Steyn on what's Next

Mark Steyn reviews the latest thriller from Michael Crichton, Next, his cutting-edge, day-after-tommorow look at a future that is all-too-possible.

Steyn sums up the novelist/physician/scientist's unique talent in the opening of his review.

He has a remarkable instinct not just for novelizing the hot topic du jour but for pushing it on to the next stage, across the thin line that separates today's headlines from tomorrow's brave new world.

He's especially good at the convergence of the mighty currents of the time -- the intersection of the technological, legal, political and cultural forces in society and the way wily opportunists can hop and skip from one lily pad to another until something that would once have sounded insane is now routine.

[...]

The best Crichton novels are like the DNA double helix -- strands of science and media, genius and huckstering that twist in and out of each other.

The new novel posits a future where DNA-manipulating researchers are able to create life -- ranging from talking animals to replacement body parts in petri dishes -- along with ethical questions that threaten to overwhelm society (and the reader, too).

Crichton offers a press release between chapters from MIT, after scientists succeed in growing a human ear, subtly improved over the original, to be offered for sale.

MIT scientists have grown a human ear in tissue culture for the first time . . . The extra ear could be considered "a partial life form -- partly constructed and partly grown." The ear fits comfortably in the palm of the hand . . .

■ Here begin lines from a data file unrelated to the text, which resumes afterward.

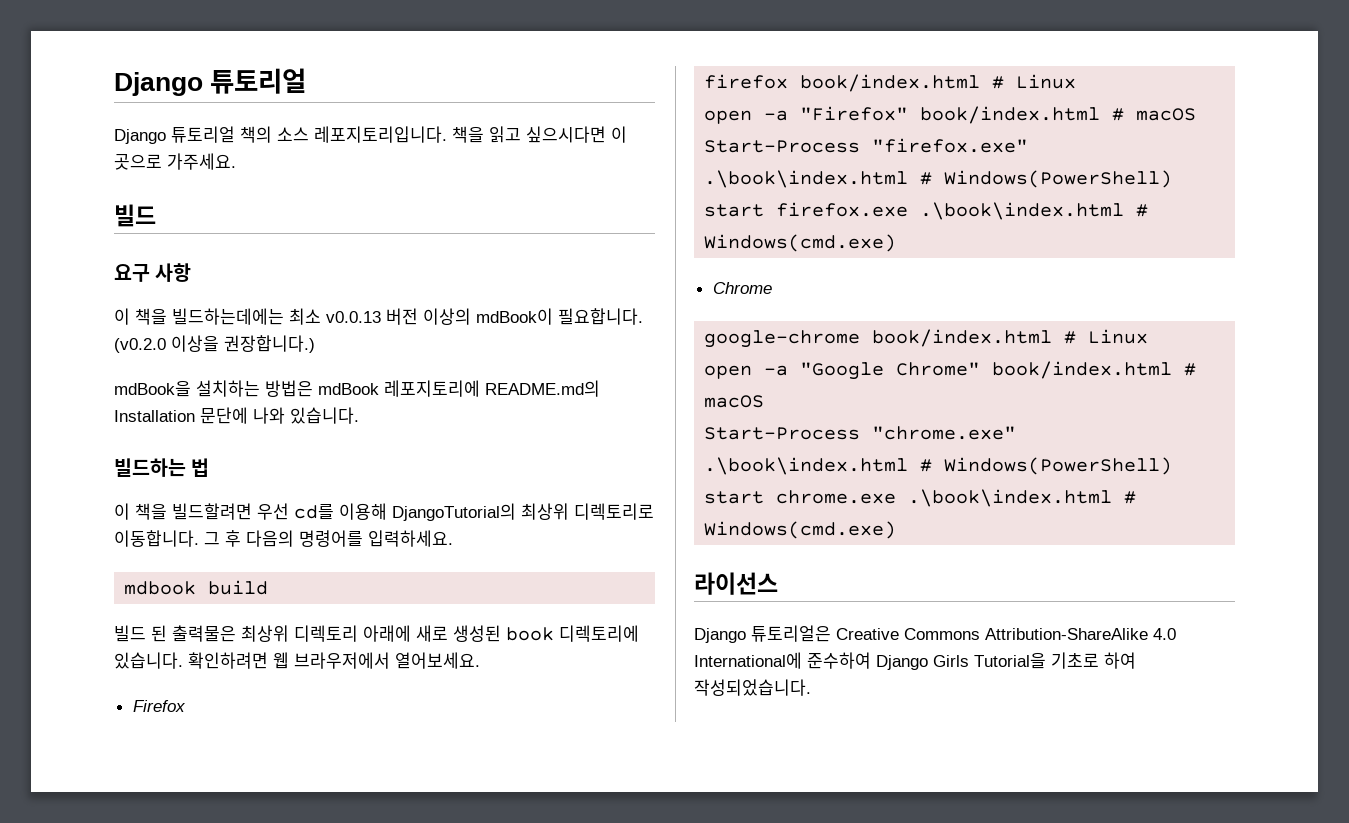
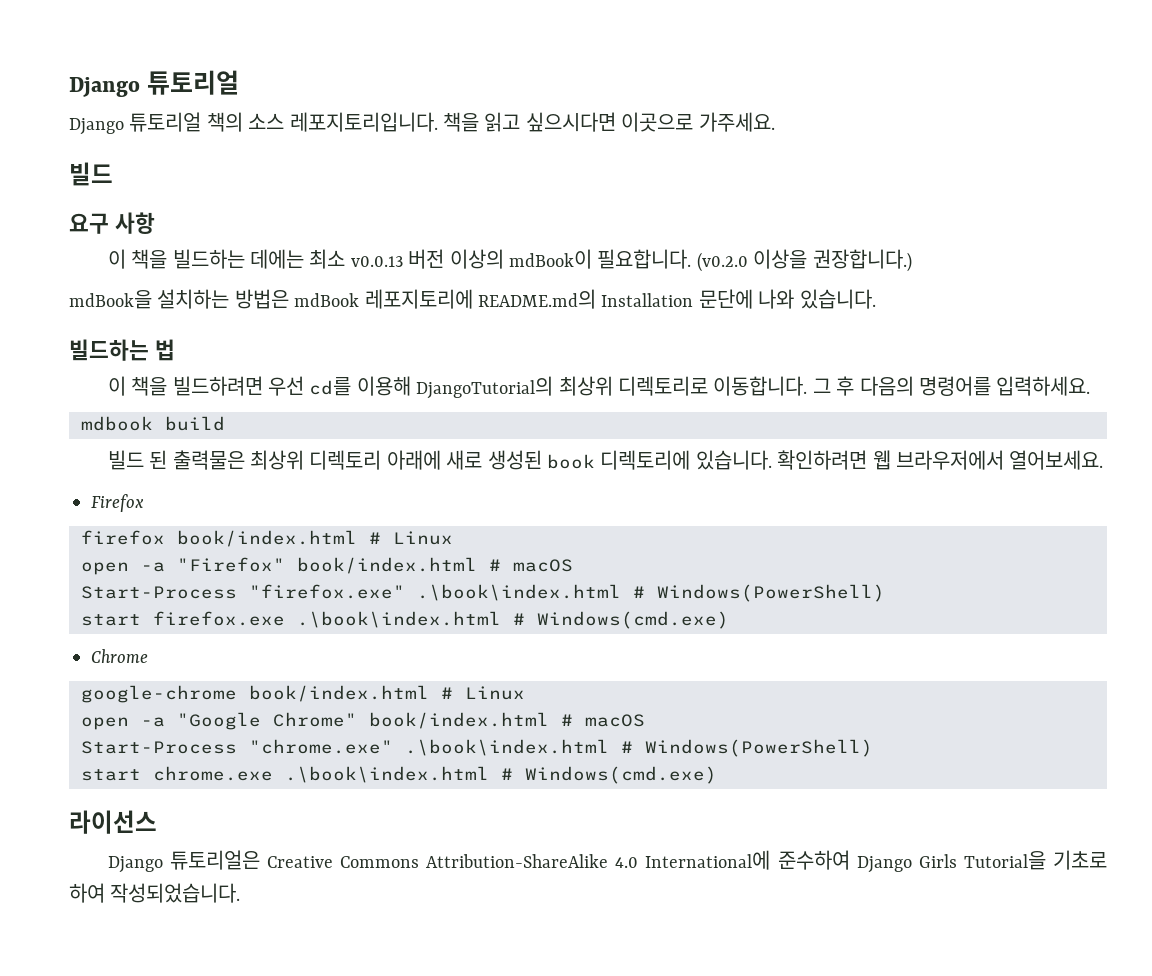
[611,126,627,143] [114,154,162,170] 이 곳으로 -> [621,112,694,132] 이곳으로
[172,308,284,325] 빌드하는데에는 -> [172,249,304,269] 빌드하는 데에는
[172,503,252,520] 빌드할려면 -> [172,376,263,396] 빌드하려면

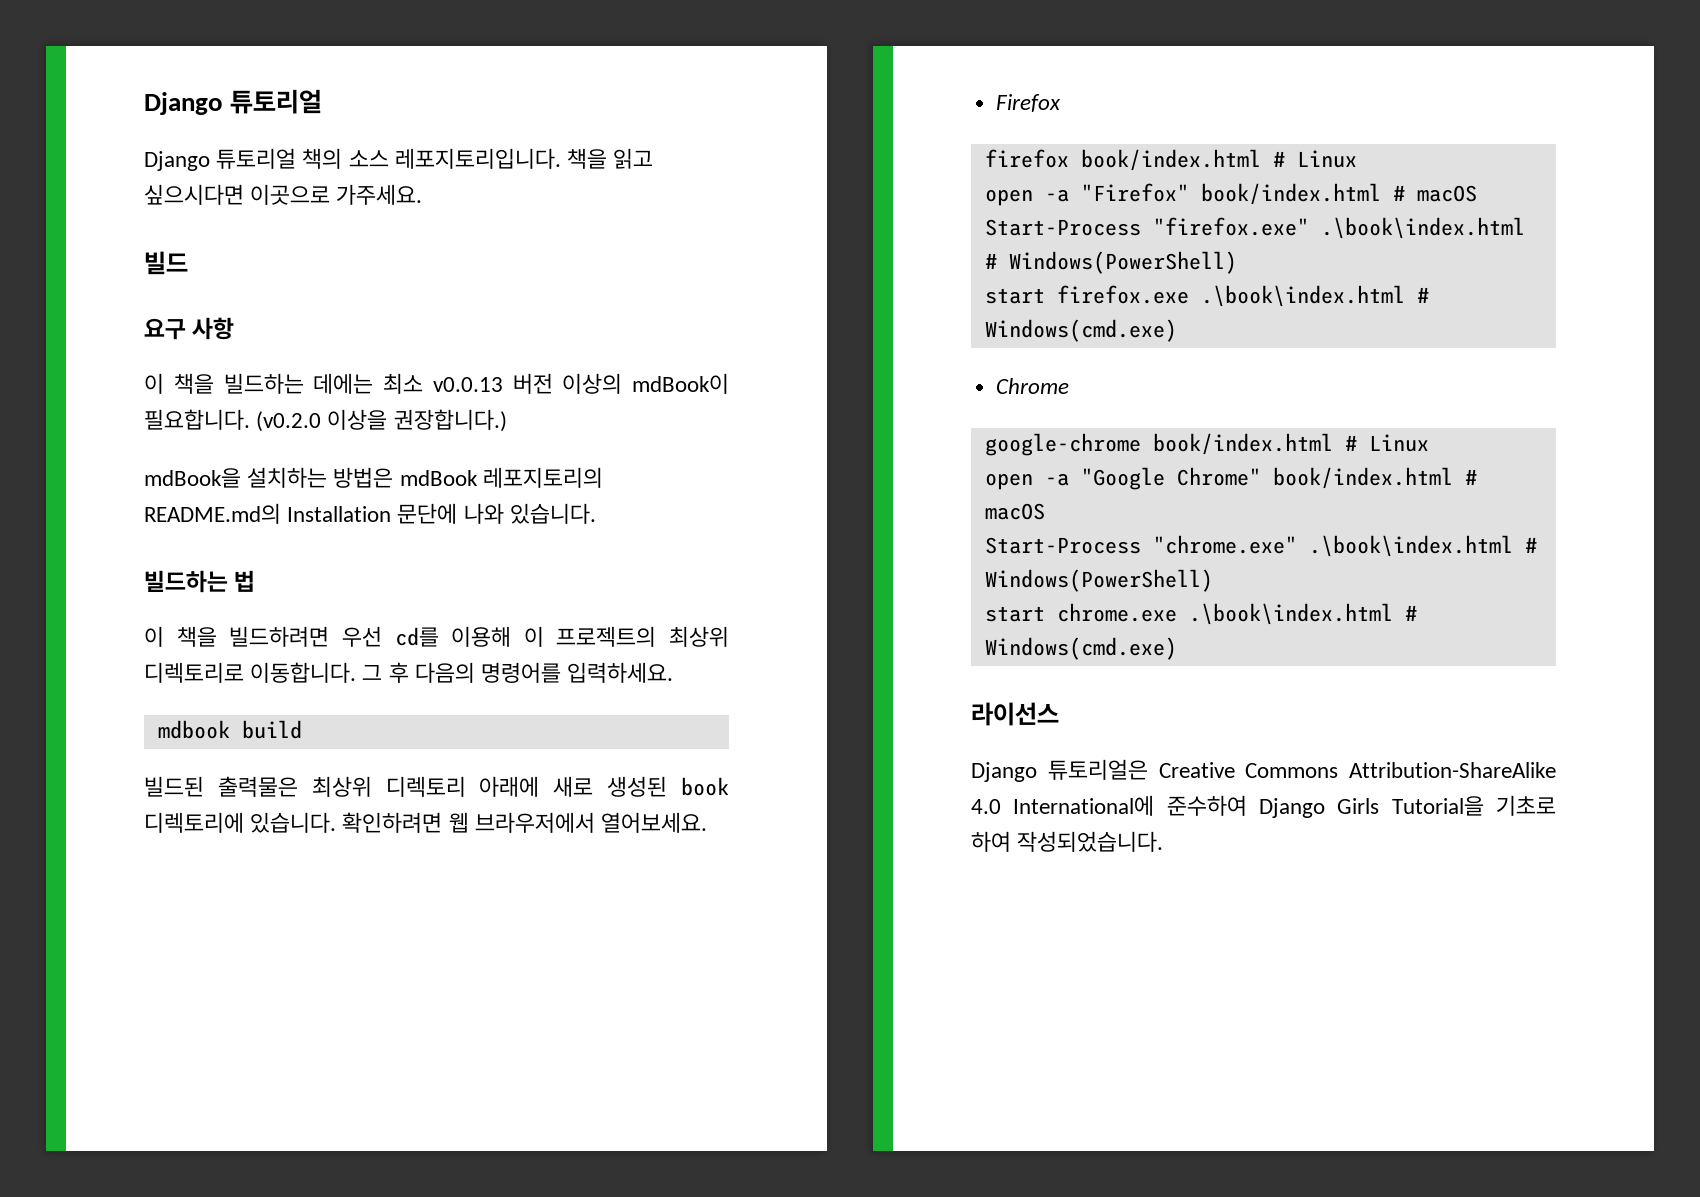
[364,289,473,309] 레포지토리에 -> [482,467,603,488] 레포지토리의
[416,376,554,399] DjangoTutorial의 -> [523,626,657,647] 이 프로젝트의
[107,450,168,470] 빌드 된 -> [144,776,204,797] 빌드된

Several hearing-aid companies have opened talks with MIT about licensing their ear-making technology. According to geneticist Zack Rabi, "As the American population ages, many senior citizens may prefer to grow slightly enlarged, genetically modified ears, rather than rely on hearing-aid technology." A spokesman for Audion, the hearing-aid company, noted, "We're not talking about Dumbo ears. Just a small increase of 20 per cent in pinna size would double auditory efficiency. We think the market for enhanced ears is huge. When lots of people have them, no one will notice anymore. We believe big ears will become the new standard, like silicon breast implants."

Which, of course, is all too likely. Picture Florida circa 2015, a gated community full of big-eared nonagenarians.

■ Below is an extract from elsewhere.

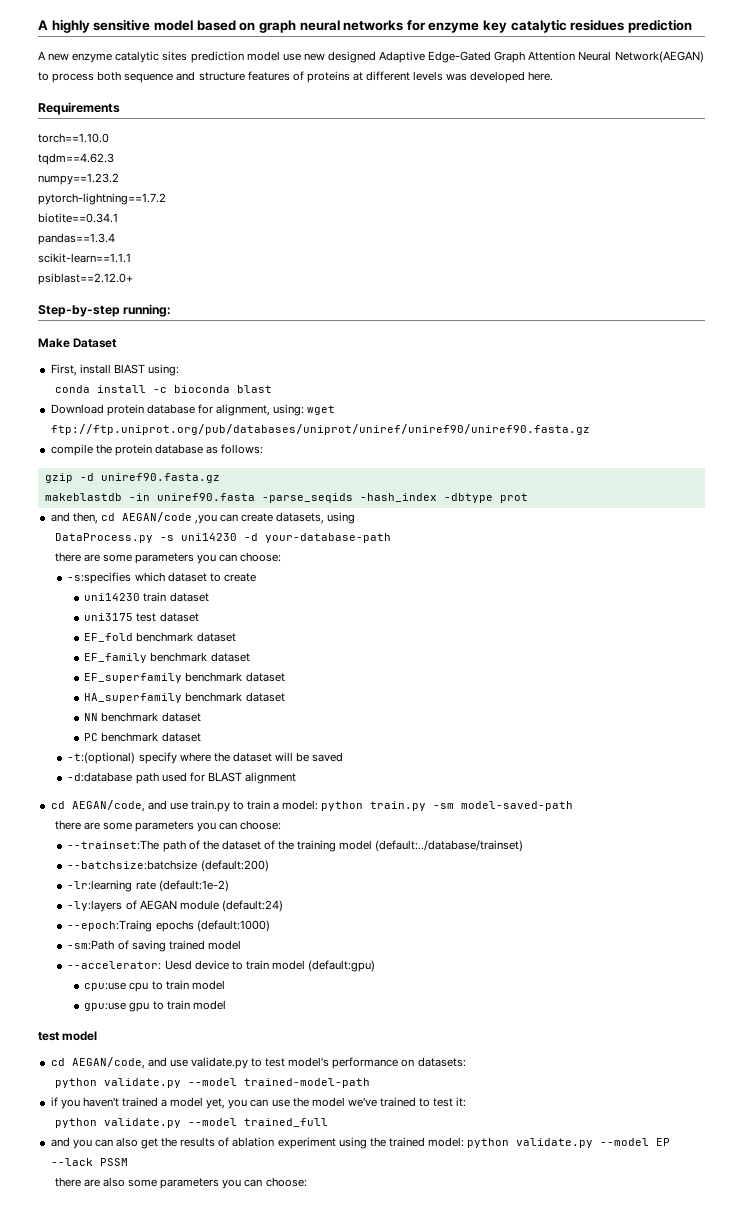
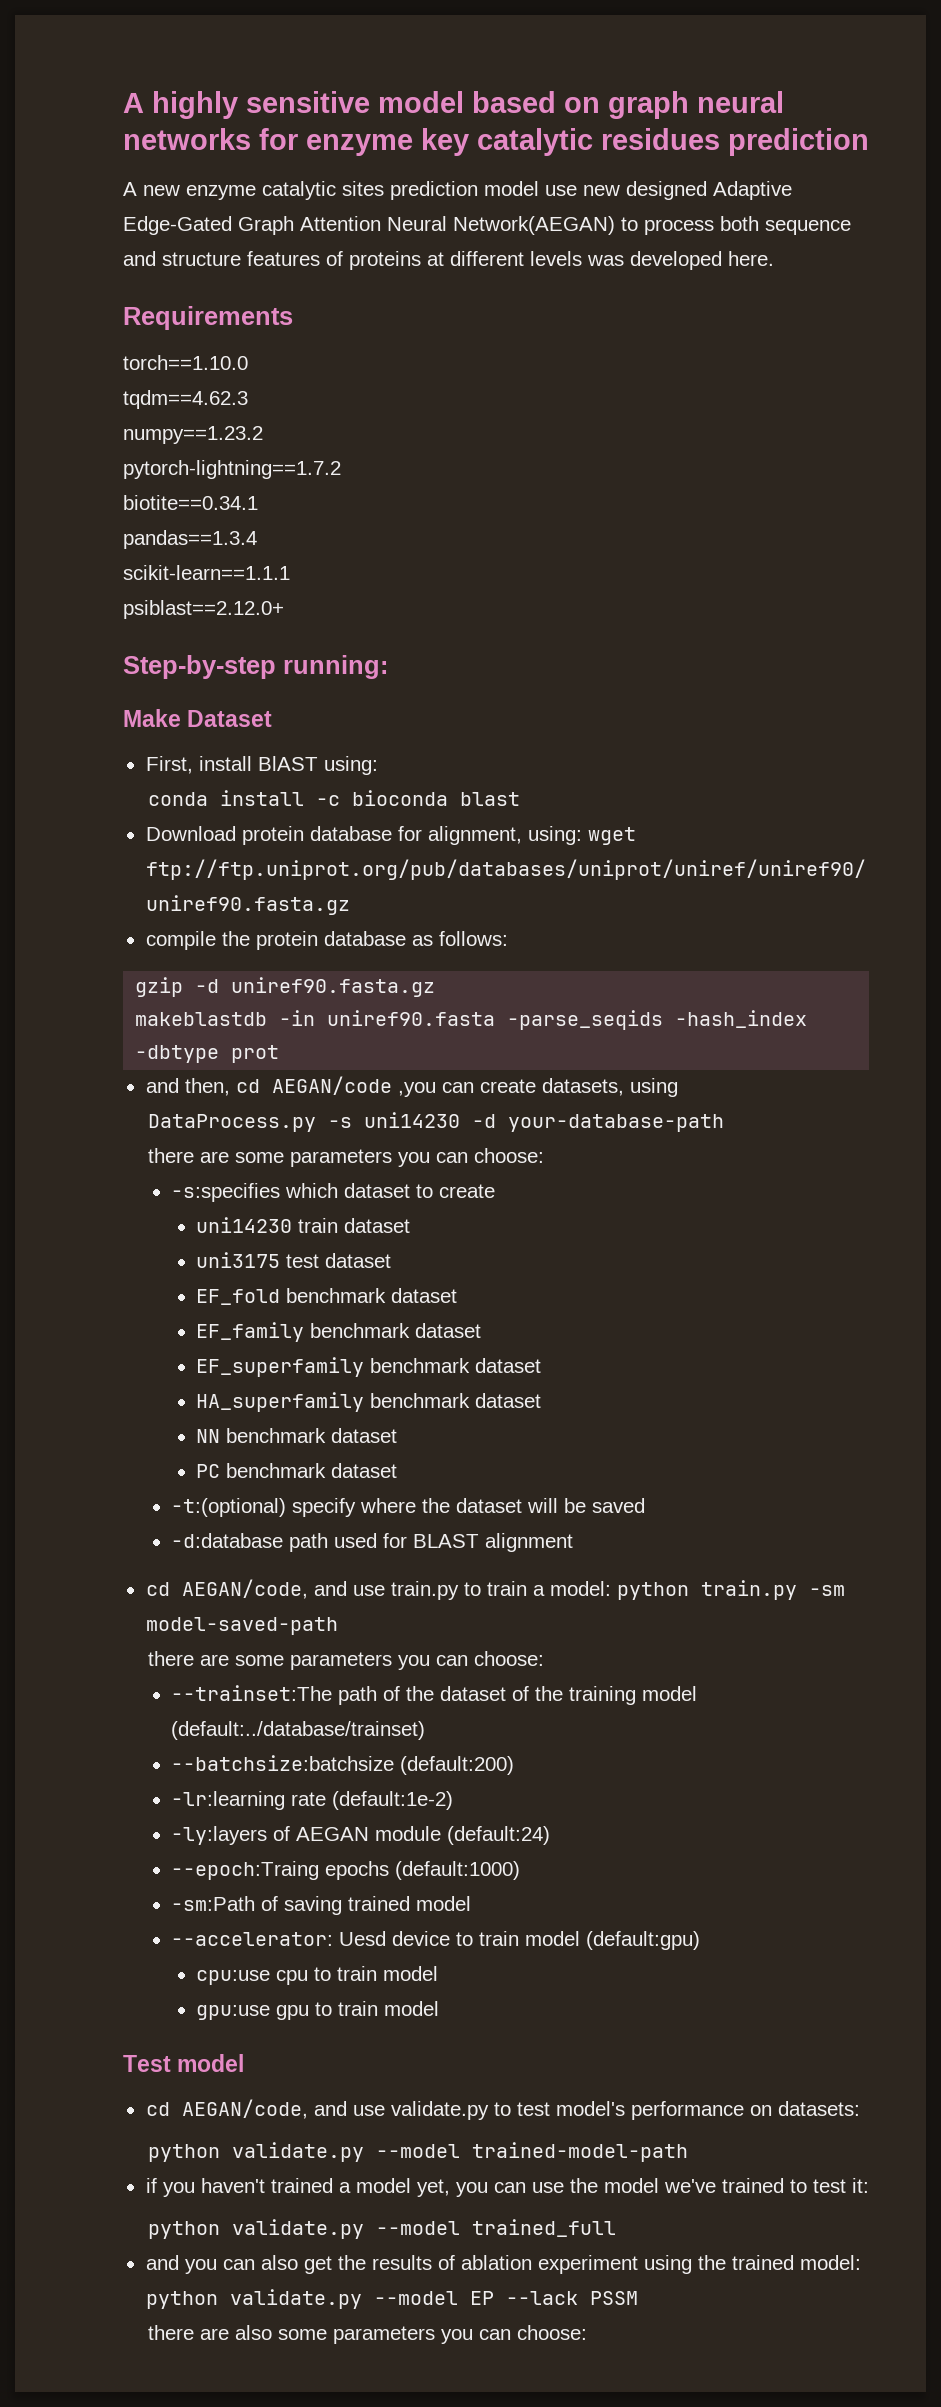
[38,1032,60,1041] test -> [123,2055,171,2072] Test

I like the way Crichton's thriller brings us the usual low characters with the usual low motives -- sleazy men with the hots for unfeasibly breasted babes. But, in doing so, he reminds you how easily we accept what would once have seemed downright creepy: cities full of women with concrete embonpoints that bear no relation to the rest of their bodies.

As one character says, he knows they're fake and they don't feel right but it turns him on anyway.

If you can accept, in effect, a technological transformation of something as central as sexual arousal, why would you have any scruples about what technology can do for the human body in far more peripheral areas? By the time an accused pederast is advised by his lawyers to claim his need for transgressive sexual encounters is due to his having the "novelty gene," you begin to appreciate the horrors that lie ahead: for tactical advantage here and there, we're likely to wind up surrendering strategically the essence of humanity.

Who knew that fake hooters heralded such profound questions about our species?

Not bad for a man declaimed by high-falutin' literary critics as a hack producer of pulp-fiction.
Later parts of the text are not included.